Where the sun never shines



    Trust in authors and journals depends on openness about financial conflicts of interest

    Photo: Einar Nilsen
    Photo: Einar Nilsen

    When the editors of two of the world’s leading general medical journals come to blows in what may seem like an academic dogfight, there is reason to pay attention. It all started when the New England Journal of Medicine (NEJM) recently published three commentary articles by Lisa Rosenbaum, accompanied by an editorial written by Jeffrey M. Drazen, editor-in-chief (1) – (4). Simply put, the message was that the concerns over authors’ financial conflicts of interest are often exaggerated and a hindrance to the best interests of the profession.

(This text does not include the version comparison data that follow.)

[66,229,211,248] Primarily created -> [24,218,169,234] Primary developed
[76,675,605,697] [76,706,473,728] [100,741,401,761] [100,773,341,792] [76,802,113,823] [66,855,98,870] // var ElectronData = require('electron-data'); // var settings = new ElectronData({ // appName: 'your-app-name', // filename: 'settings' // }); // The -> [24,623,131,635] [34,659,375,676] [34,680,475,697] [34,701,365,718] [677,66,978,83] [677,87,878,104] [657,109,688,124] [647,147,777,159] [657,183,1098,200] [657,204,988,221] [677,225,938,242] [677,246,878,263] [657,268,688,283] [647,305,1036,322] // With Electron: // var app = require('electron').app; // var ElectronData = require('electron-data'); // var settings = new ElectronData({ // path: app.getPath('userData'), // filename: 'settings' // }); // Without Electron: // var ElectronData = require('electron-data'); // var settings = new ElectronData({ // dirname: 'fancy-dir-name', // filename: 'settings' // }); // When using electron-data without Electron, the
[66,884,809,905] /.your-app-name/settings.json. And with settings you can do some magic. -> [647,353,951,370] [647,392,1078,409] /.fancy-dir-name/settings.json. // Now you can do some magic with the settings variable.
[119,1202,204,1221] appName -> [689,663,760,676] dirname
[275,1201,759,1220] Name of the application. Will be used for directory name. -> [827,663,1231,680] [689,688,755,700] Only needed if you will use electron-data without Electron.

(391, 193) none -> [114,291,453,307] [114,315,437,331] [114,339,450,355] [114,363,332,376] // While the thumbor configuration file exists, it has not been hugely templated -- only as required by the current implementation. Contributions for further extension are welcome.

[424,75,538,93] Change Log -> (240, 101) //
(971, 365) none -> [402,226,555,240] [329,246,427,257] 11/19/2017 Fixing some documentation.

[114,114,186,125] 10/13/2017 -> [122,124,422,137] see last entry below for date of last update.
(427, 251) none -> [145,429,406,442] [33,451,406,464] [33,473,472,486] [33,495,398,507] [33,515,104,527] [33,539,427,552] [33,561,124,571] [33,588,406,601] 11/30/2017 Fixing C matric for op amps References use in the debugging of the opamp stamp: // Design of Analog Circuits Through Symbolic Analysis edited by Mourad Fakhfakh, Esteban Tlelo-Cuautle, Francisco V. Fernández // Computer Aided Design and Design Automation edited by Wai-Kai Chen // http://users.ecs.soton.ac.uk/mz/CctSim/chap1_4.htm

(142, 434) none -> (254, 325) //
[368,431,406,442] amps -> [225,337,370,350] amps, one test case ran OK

    The responses from the other side of the Atlantic were not slow in coming and did not mince words: «We don’t find much to agree with in NEJM’s anecdotal analysis,» wrote Fiona Godlee, editor-in-chief of the BMJ (5). Three former editors of the NEJM described the articles as «a seriously flawed and inflammatory attack», and used words such as «rambling», «silliness», «fear mongering» and «fanciful» in referring to Rosenbaum’s analysis (6).

    To understand the unusually strident reactions, we need to know the underlying story: During the 1970s and 80s, the connections between doctors and pharmaceutical companies became increasingly complex and problematic. On several occasions, drug studies published in the NEJM had caused the share prices of the manufacturers involved to soar (7). Something had to be done to prevent medical publishing from falling into serious disrepute. In 1984, Arnold Relman, editor-in-chief, introduced a measure: all authors of scientific studies were requested to report their financial ties and conflicts of interest (7). Since then, increasingly rigorous requirements have been introduced. In 1990, a rule was introduced saying that no authors of review articles or editorials were permitted to have ties to manufacturers of drugs referred to in the articles in question (8). The BMJ, on the other hand, maintained its emphasis on openness rather than restrictions, but in 2014 the journal introduced restrictions that were even more stringent than those of the NEJM: No authors of review articles or editorials are permitted to have any ties to the industry (9).

    Now, however, Jeffrey M. Drazen appears to think that the fear of the pharmaceutical industry has gone too far. Figures from the USA may elucidate why so many are in disagreement: The Physician Payments Sunshine Act, which came into force in 2010, requires all manufacturers of drugs and medical equipment to report their contributions to individual doctors and hospitals. Over the last five months of 2013, a total of 4.45 million such transactions were registered, and the total value for 2014 may exceed USD 9 billion (10). In other words, there is no reason to believe that the problematic interactions described by Relman in 1984 have abated over the years (7). One juicy detail, however, is that a significant part of NEJM’s own financial conflicts of interest is exempt from public access – there is reason to assume that a significant proportion of the journal’s revenues stem from the sale of offprints of drug studies, but the journal has refused to comment on this allegation (11).

    The problem is not a moral, but a practical one, as noted by Fiona Godlee in the BMJ (12). There are many good reasons for doctors and pharmaceutical companies to collaborate, and receiving money is not equivalent to «having sold out to the industry». The point, however, is a simple one: there is no such thing as a free lunch. The pharmaceutical companies are not charitable organisations, they are commercial enterprises with a legitimate need to exert influence. Doctors and researchers, on the other hand, are dependent on the trust of the public that they are unbiased in the fulfilment of their social mandate. Therefore, all financial and material ties must withstand the bright sunlight of public scrutiny.

    In the Journal of the Norwegian Medical Association we place weight on openness rather than restrictions. In 2001 we introduced requirements for reporting of financial conflicts of interest (13), and since 2010 we have required all authors to sign the international form developed by the Vancouver group for reporting of these (14). Our policy in this area will continue to develop in the years to come. This is necessary for ensuring that the journal and our authors enjoy the trust on which we depend. The most important job, however, must be shared by us all: to always remain critical readers (15). No matter what requirements for openness are brought to bear, there will always be places where the sun does not penetrate.